Yakıtsız ve buharlı gemiler

Ben insanları anlayamıyorum.

O temel seviyede anlattığım şeyler, onca mühendise ve iş adamına aslında satır aralarında neler neler verdi. Hala daha ne kadar basit seviyelerden bakıyorlar.

Bak şu yukarıda attığım şeye güneş küresi deniliyor. Daha önce anlattığım o güneş ocaklarının yerine bundan kullanacaklar. Hatta bunu biraz elden geçirip, bir kademe daha geliştirip öyle kullanacaklar.

Kocaman nakliye gemilerine bundan bir ya da birkaç tane yerleştirecekler. Gün boyunca güneş hangi açıda olursa olsun küreler o ışığı yine de üzerlerine çekecekler.

Sonra da hesaplanmış olan noktaya aktaracaklar. O hesaplanan noktada ise kazan olacak. Kazana denizden su çekeceksin, güneş küresi ile ısıtacaksın ki binlerce dereceye kadar kolayca ısıtabilirsin, çıkan buharı pistona göndereceksin. Hepsi bu… Bu kısımların onlarca farklı alternatif detayı olabilir ama temel mantığı bu. Kürelerin sayısı, yerleri, kazanların sayısı ve yerleri değişebilir ama temel mantık bu.

Piston kısımları da farklı farklı olabilir ama her şartta bu sistem kocaman gemileri gün boyunca bedavaya götürebilir.

İnsanoğlu onlarca sene boyunca kömür yakarak, yanında su ve kömür taşıyarak ve insan gücü de ekleyerek buharlı trenler kullandı.

Buharlı trenler yüzlerce ton ağırlığa sahip oldukları ve demir demire (tekerlekler raylara) sürtündüğü halde bile 70 km hıza çıktılar.

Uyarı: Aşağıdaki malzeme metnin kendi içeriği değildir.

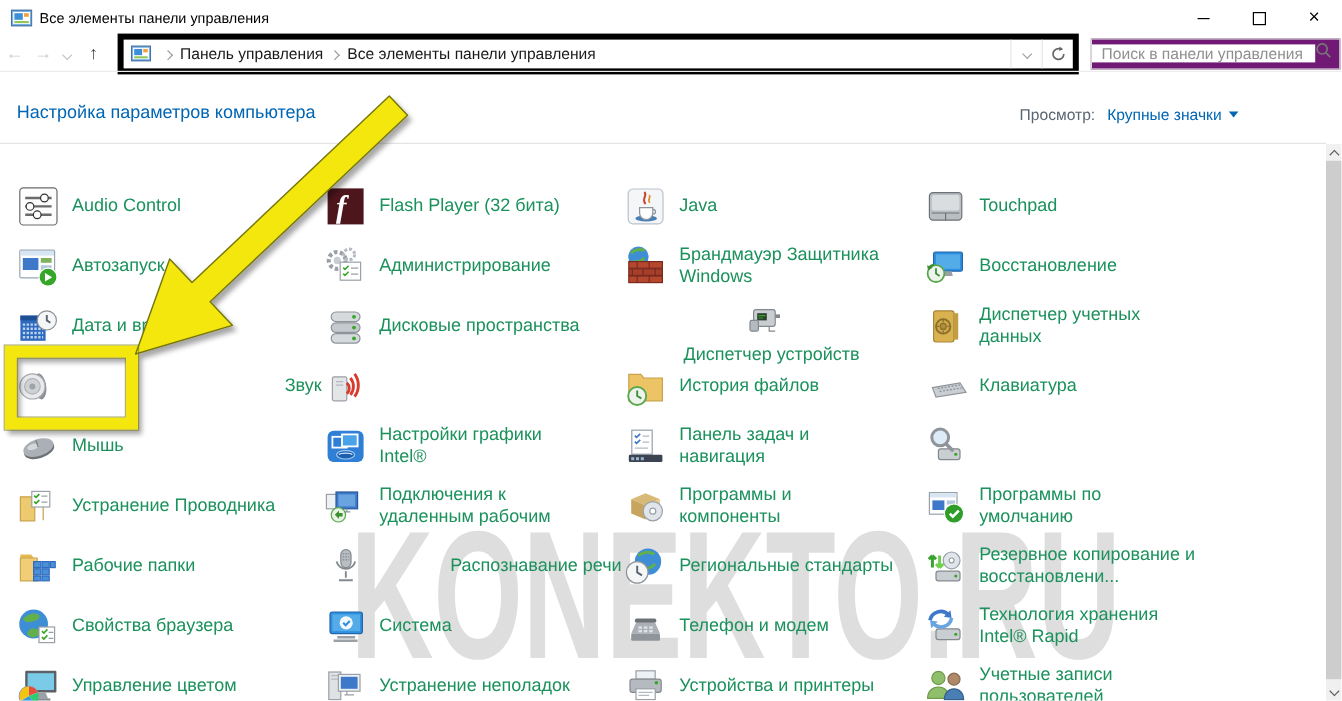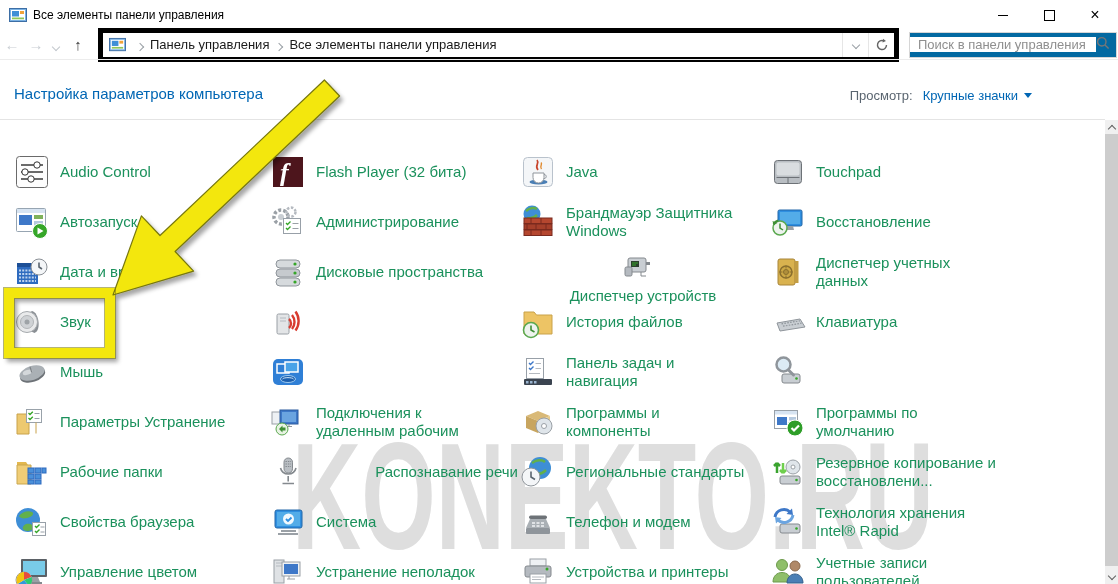"Поиск в панели управления" .searchbox { background: #0369a1 -> #701a75 }
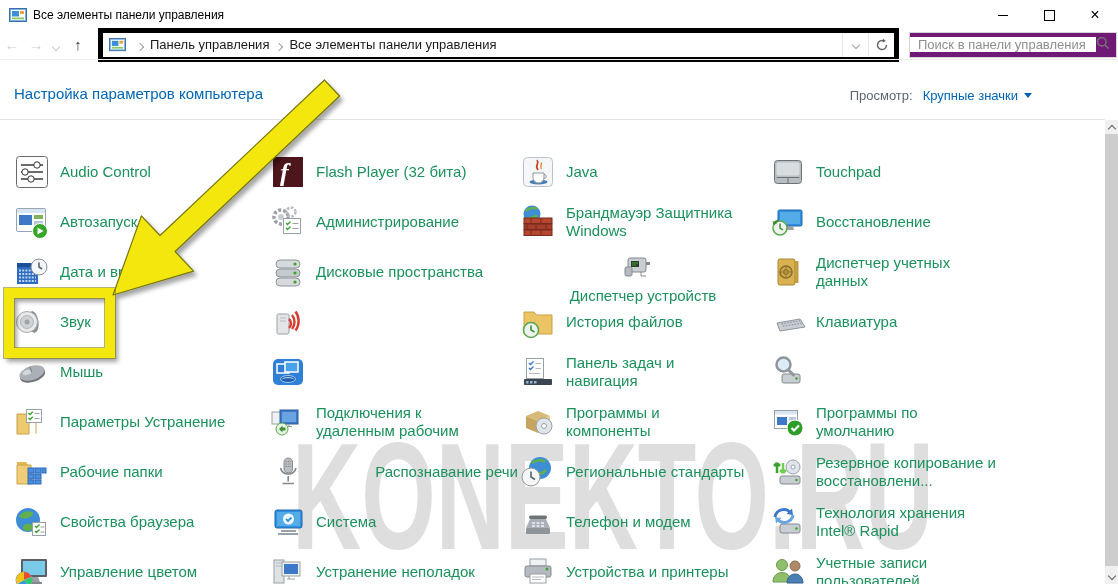"Звук" div.item { justify-content: none -> space-between }
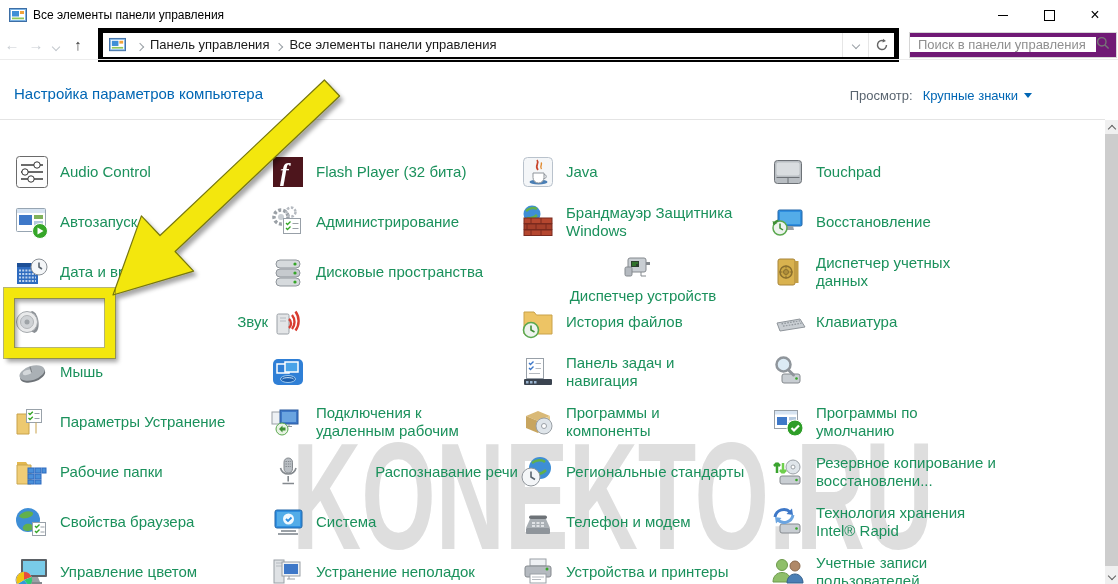"Настройки графики" span.item-label { html: none -> <span>Настройки графики Intel®</span> }
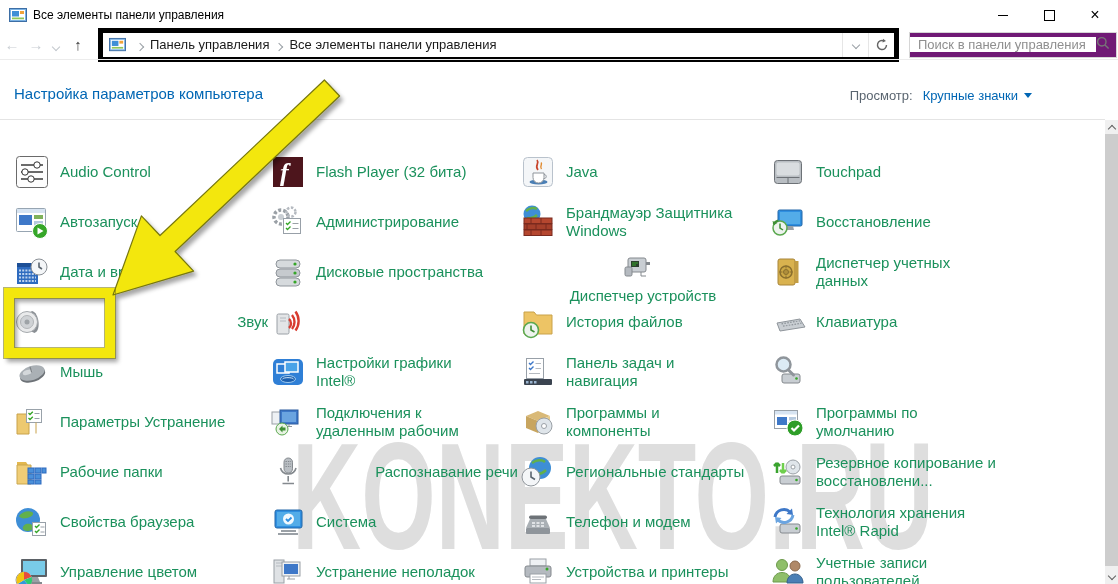"Параметры Устранение" span.item-label { text: Параметры Устранение -> Устранение Проводника }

Dünyada bu kadar mühendis var, kaç haftadır neler anlatıyorum, şunun nesini düşünemiyorlar. Ben de bunu anlamıyorum. Gemin var, hep denizdesin, her yer su… Yanında su taşıma derdin yok. Gün boyu her yerde gün ışığı var, kömür ya da başka yanıcı malzeme satın alma ve taşıma derdin yok. Kocaman denizlerde ve okyanuslarda senin atacağın sıcak suyun kimseye zararı da yok. Çevreye hiç zarar vermeyeceksin.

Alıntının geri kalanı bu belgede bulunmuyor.